Le locus amoenus n'est toutefois pas tant la maison que l'espace circonscrit à sa périphérie, centré sur le petit lavoir et qui va du porche de la maison au petit chemin qui s'enfonce dans la forêt. Car si la maison enferme le quatuor, elle définit davantage la règle de leurs relations qu'elle ne les aide à les faire évoluer. Chacun règne sur une ou plusieurs pièces et les intrusions dans le domaine des autres sont autant de petits drames. Yvan règne sur le jardin et les tentatives de Philippe de gagner son amitié, si elles peuvent fonctionner dans la chambre (découverte des armes), ne peuvent se perpétuer dans la nature sauvage où il refuse de rompre le serment fait à sa mère et trahit par ce fait le jusqu'au boutisme de l'amitié proposé par Yvan qui tient à récupérer son pistolet. La tentative de séduction enfantine de Cathy sur Yvan lorsqu'elle vient le rejoindre dans sa chambre n'aura pas plus de succès. Cette scène, combinant l'enchantement et la mort condense magnifiquement tout Jeux interdits. Les rapports des enfants à leur mère sont de l'ordre du rappel à la réalité. Cathy empêche sa mère de pleurer lorsqu'elle pénètre par surprise dans sa chambre, et Philippe empêche celle-ci de s'évader dans le rêve aussi bien par ses bains prolongés que dans la lecture des lettres du chef d'orchestre juif, propriétaire de la maison. Censure d'Odile sur Yvan encore lorsqu'elle rentre dans sa chambre pour confisquer les armes. De plein pied avec le jardin, la cuisine et le salon permettent de faire évoluer les rapports d'Yvan et d'Odile, la cuisine lieu où se joue le passage du vouvoiement au tutoiement et la demande en mariage et le salon où la séance d'écriture se résume à répéter le nom des futurs amants.

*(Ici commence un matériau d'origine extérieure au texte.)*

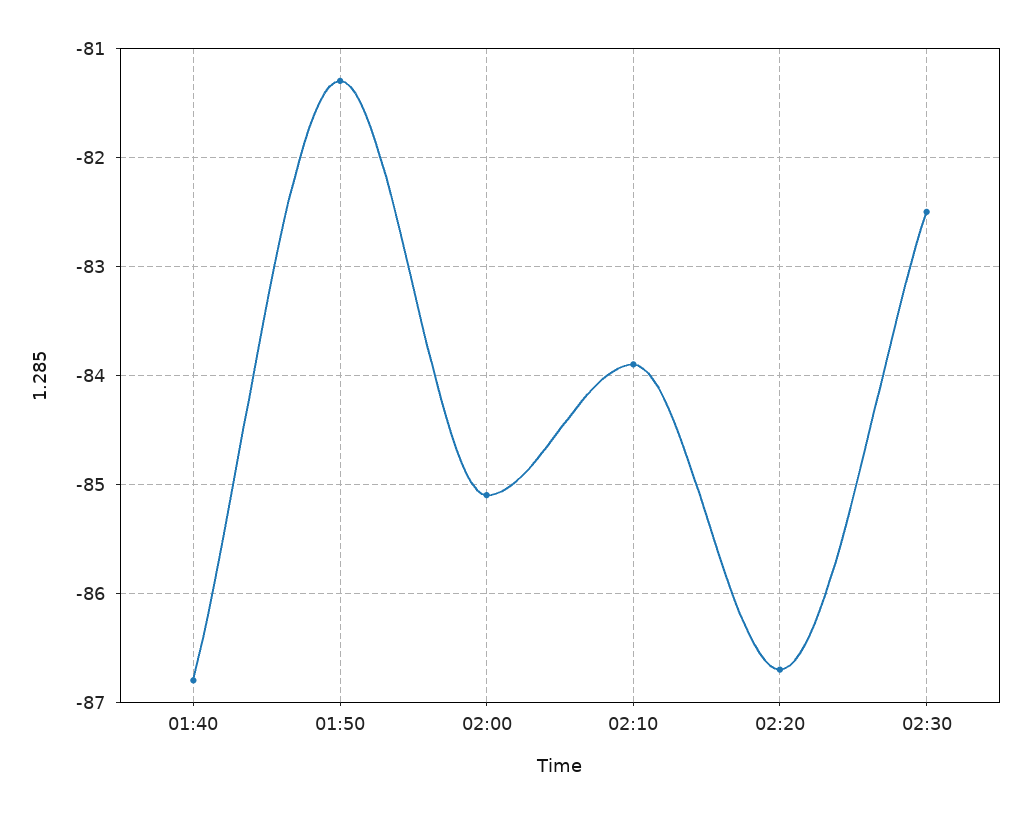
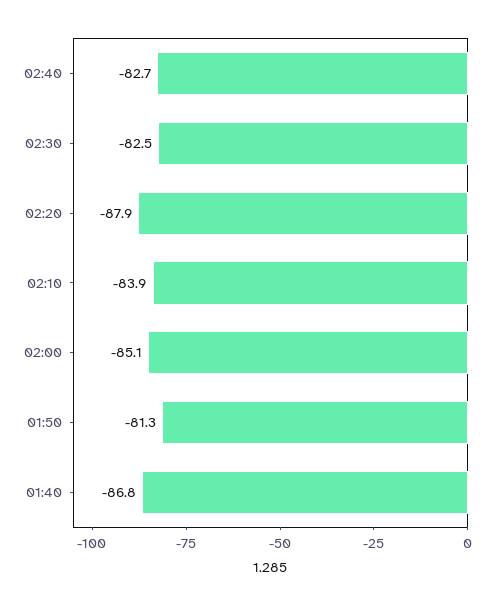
02:20: -86.7 -> -87.9
02:40: none -> -82.7

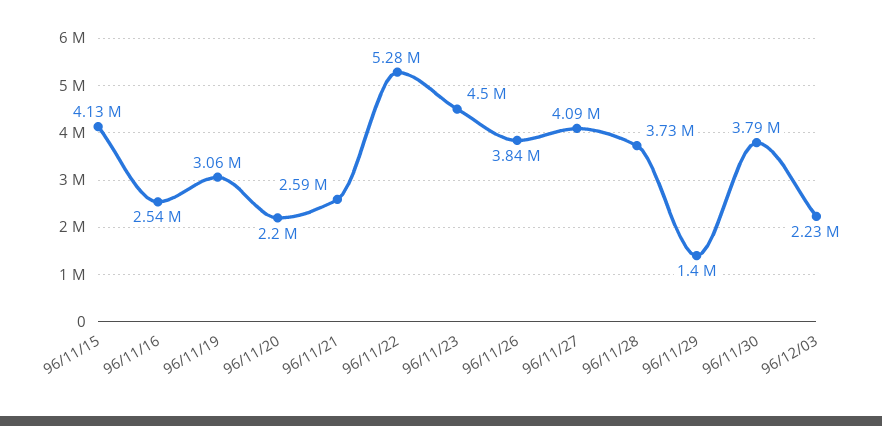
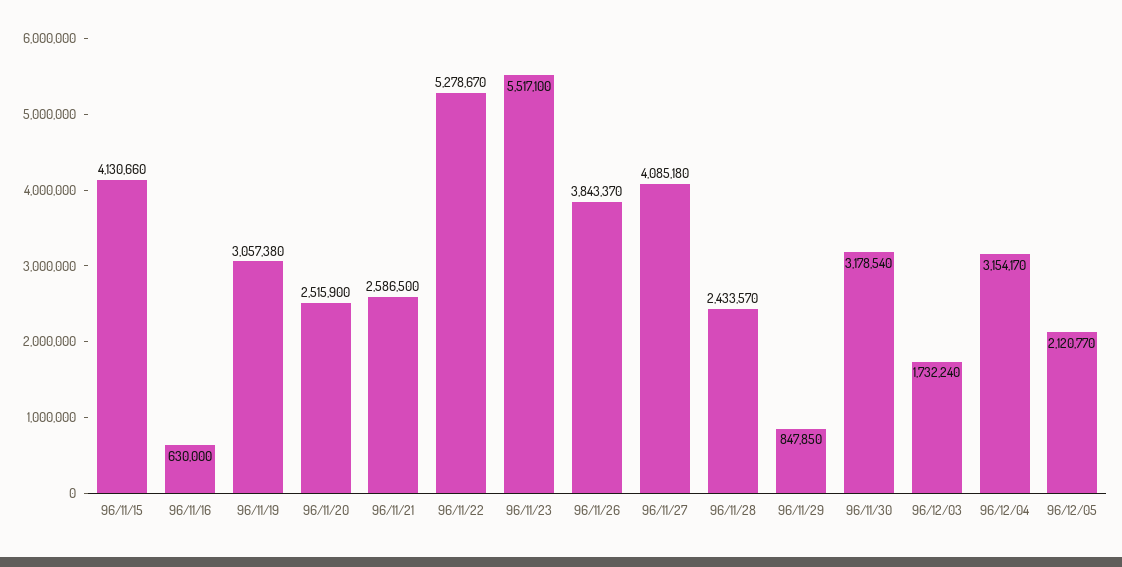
96/11/16: 2540000 -> 630000
96/11/20: 2200000 -> 2515900
96/11/23: 4500000 -> 5517100
96/11/28: 3730000 -> 2433570
96/11/29: 1400000 -> 847850
96/11/30: 3790000 -> 3178540
96/12/03: 2230000 -> 1732240
96/12/04: none -> 3154170
96/12/05: none -> 2120770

Il faudra en effet l'arrivée des soldats pour qu'Odile s'aperçoive qu'Yvan lui a fait tarverser le monde de la morale et de ses interdits pour la ramener à la vie. Ces soldats, malgré leur gentillesse et leur attention représentent le retour des responsabilités : rappel à l'ordre du père jusqu'à aussi absent physiquement que symboliquemnt, photo de la famille. Odile ne rêve alors que de retrouver Yvan et ne peu que constater son absence au bout du chemin. Dès son retour, ils feront l'amour de cette manière particulière, la seule qu'ai pu connaître Yvan en prison parmi les garçons de son âge.

La fin de l'histoire ne fera que marquer définitivement la nature d'ange d'Yvan. S'il tenait tant à son arme, c'est que, comme son camarade, il se savait incapable de supporter le retour à la prison. Et lorsqu'on le ramène à Odile dans son habit blanc, ce n'est qu'un condamné en puissance qui sait qu'il n'est déjà plus de ce monde.

(1) Legros: "Du verger royal au jardin d'amour : mort et tranfiguration du locus amoenus, Actes du colloque d'Aix-en-Provence, 1992.